The Indian Pacific joining two oceans by one train

I am a little bit biased about the Indian Pacific, a passengers train which crosses Australia from Sydney on the East Coast to Perth on the West Coast and vice versa, of course because I’ve done the trip and I loved it.

Named after the two great oceans it joins and symbolised by the magnificent wedge-tailed eagle that so often soars above it, the mighty Indian Pacific travels a 4,352km (2,698 miles) during each single journey.

The entire journey takes three days and three nights to complete and is indeed an epic rail journey.

Taking the Indian Pacific is neither the fastest way to cross the continent, nor is it the cheapest.  Air travel beats the train in both time taken and cost, but air travel comes nowhere near the Indian Pacific in terms of experience and sheer enjoyment. The great advantage that the Indian Pacific has over rail travel is in the adventure that you will have on board.

The first Indian Pacific left Sydney on 23 February, 1970 and now there are two departures from each of the terminal cities each week.

During its first few years of operation the train was operated by four different railways, but now it is run by Great Southern Rail, which also runs other prestige passenger services.

There are two types of services on the train: Gold and Red.

Gold has the better standard of the two classes, and does include either a single, twin or superior sleeper cabin. Included in the cost are all meals, which are served in the restaurant car (alcohol costs extra), use of the lounge car for entertainment and refreshments, a welcome reception, complimentary tea and coffee, and either music or detailed commentary in your cabin, should you be interested.

Red service is a lot less costly, but also a lot less private.  Red service includes the Day/Nighter seat which reclines to help you sleep.  There is a Red Service refreshment car, where you can purchase meals and refreshments, and shared toilet/shower facilities at the end of each Red Service carriage.  You can also opt for a Red Service Sleeper Cabin which are twin berth, have a wash basin, but you still use the shared toilet/showers.    

If you have a car, you can transport your car on the train also.

From the spectacular Blue Mountains, just west of Sydney, to the treeless plains of The Nullarbor (Nullabor is Latin for `no tees’), where the train travels the world’s longest straight stretch of railway track (478 kilometres), see unique landscapes unfold and spot a fascinating array of wildlife from the comfort of the lounge or your cabin.

Get up close and see the sights of some of our most famous outback towns when you enjoy an optional off-train sightseeing tour. The great train offers these tours during scheduled stops at Broken Hill in New South Wales, Adelaide in South Australia and gold rich Kalgoorlie in Western Australia. A remote outpost on the Nullarbor Plain called Cook presents a further opportunity to stretch your legs.

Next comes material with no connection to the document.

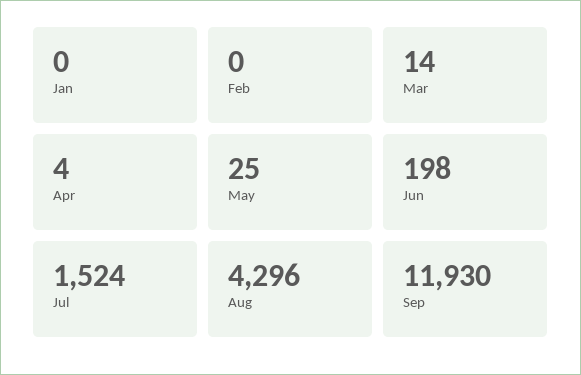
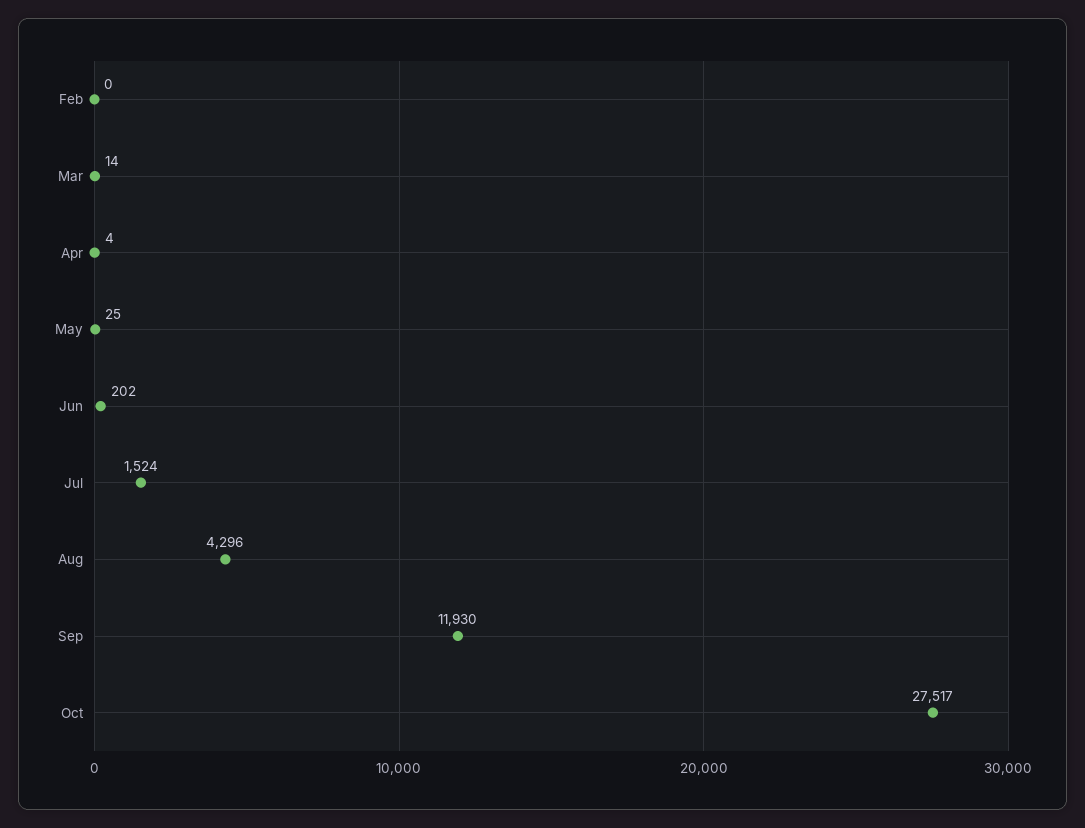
Jan: 0 -> none
Jun: 198 -> 202
Oct: none -> 27517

You would think that such a long journey would be boring, but I found it to be the opposite.  Travelling for hundreds of kilometres along a straight piece of track across a landscape that is completely devoid of trees is actually very interesting.  One of the great experiences of taking the train is that early in the morning and at around dusk you begin to see a lot of wildlife by the tracks.  Many of Australia’s iconic marsupials are nocturnal, and to see scores of kangaroos in the wild is quite awesome.  During the day you can see large, flightless emus, although they can be hard to pick out amongst the scrub.

Taking the Indian Pacific, from either direction, is one of the best ways to see Australia and to appreciate its immense size.  It is a journey that will, at times, have you transfixed as you watch this fascinating country pass by your window.